The practical implication is that the smallest subnet you should ever provision in AWS for actual workloads is a /28, and even that is tight if you need a load balancer, a NAT gateway, and a few EC2 instances. AWS itself recommends /24 for most application subnets, which gives you 251 usable addresses and leaves room for autoscaling. Allocating /28s aggressively to save space tends to bite you the first time an Auto Scaling group needs to spin up four extra instances and there is nowhere to put them.
This is also where Kubernetes networking changes the picture entirely. A cluster running the AWS VPC CNI assigns a real VPC IP to every pod. A modest cluster with a few hundred pods will exhaust a /24 in an afternoon. Plan node subnets and pod CIDR allocation deliberately, or you will get an EKS cluster that mysteriously cannot schedule new pods because there are no IPs to assign.

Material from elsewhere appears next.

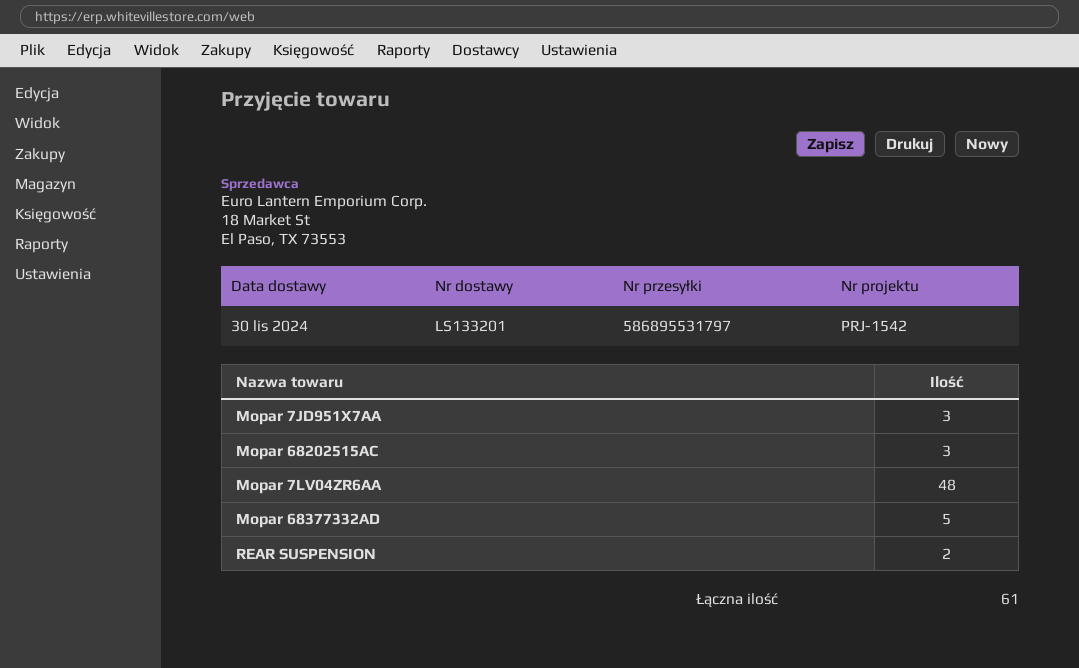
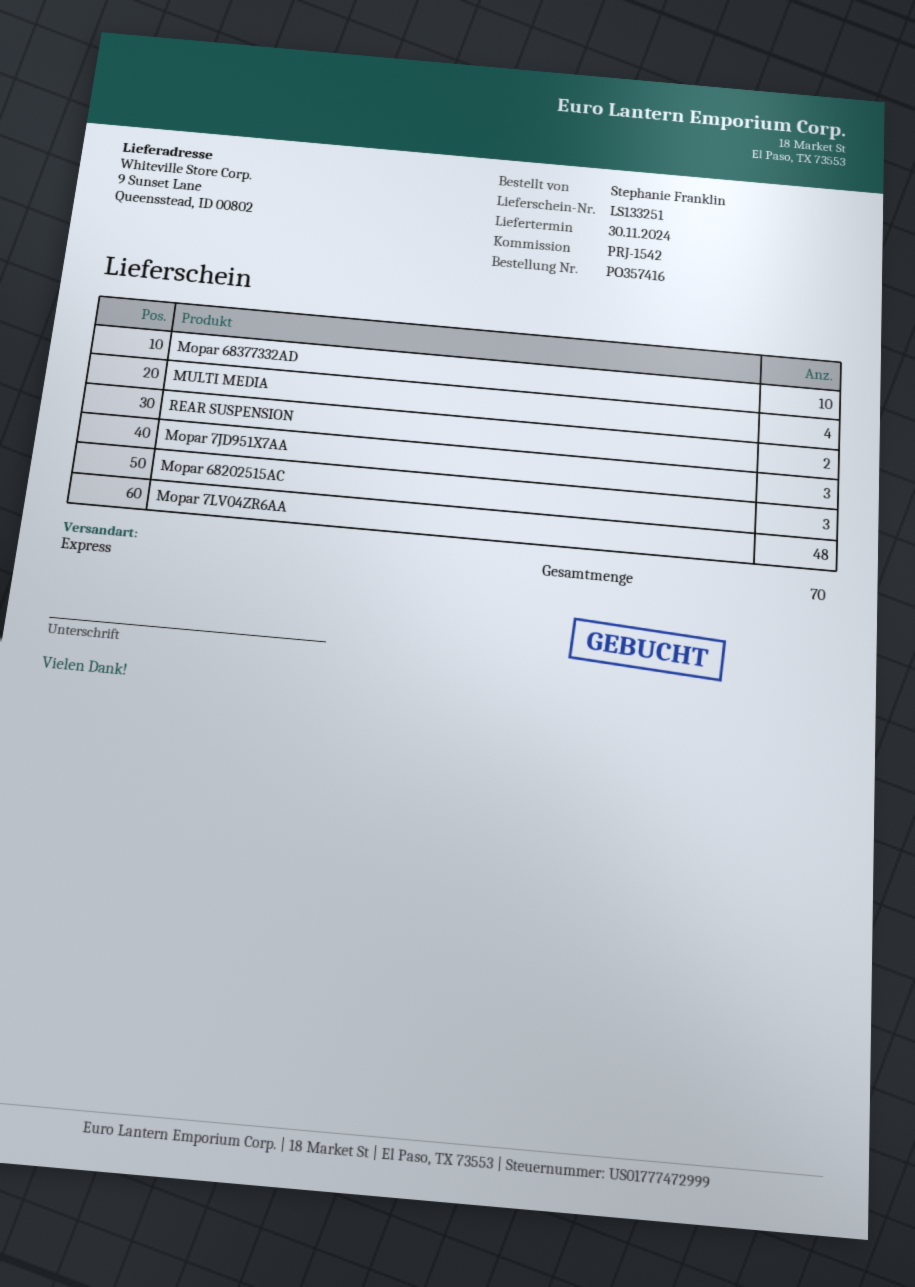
delivery note number: LS133201 -> LS133251
Mopar 68377332AD: 5 -> 10
MULTI MEDIA: none -> 4
total quantity: 61 -> 70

Mistake 9: Letting "It Works" Replace Verification
The unifying theme across every mistake above is that subnet configurations frequently appear to work even when they are wrong. A host with the wrong subnet mask will reach its neighbors. A VPC with an overlapping CIDR will route internally until the day you try to peer it. A subnet whose gateway lives outside the range will pass tests for any traffic that stays local. The wrong configuration is not loudly wrong; it is quietly wrong, and the quietness is what makes it dangerous.
The discipline is to verify the subnet on paper, not in the running system. After you have configured a host or a VPC, write out the network address, broadcast, mask, gateway, and usable range, and confirm each one matches the design document. If you have a calculator that produces these values from a CIDR — and that is exactly what the subnet calculator exists to do — paste your CIDR in and read the values back. A 30-second sanity check on the way out catches the configuration error that would otherwise be discovered by a customer at 4 a.m. on a holiday.
None of this requires being a brilliant subnetter. It requires treating subnetting as a discipline where small errors compound into outages, and applying the same boring rigor to every change. The engineers who never get bitten by these mistakes are not the ones with the deepest knowledge of IPv4 arithmetic. They are the ones who write the calculation down, then check it against the same calculation done by a different tool, and only then commit. That is the whole technique, and it is enough.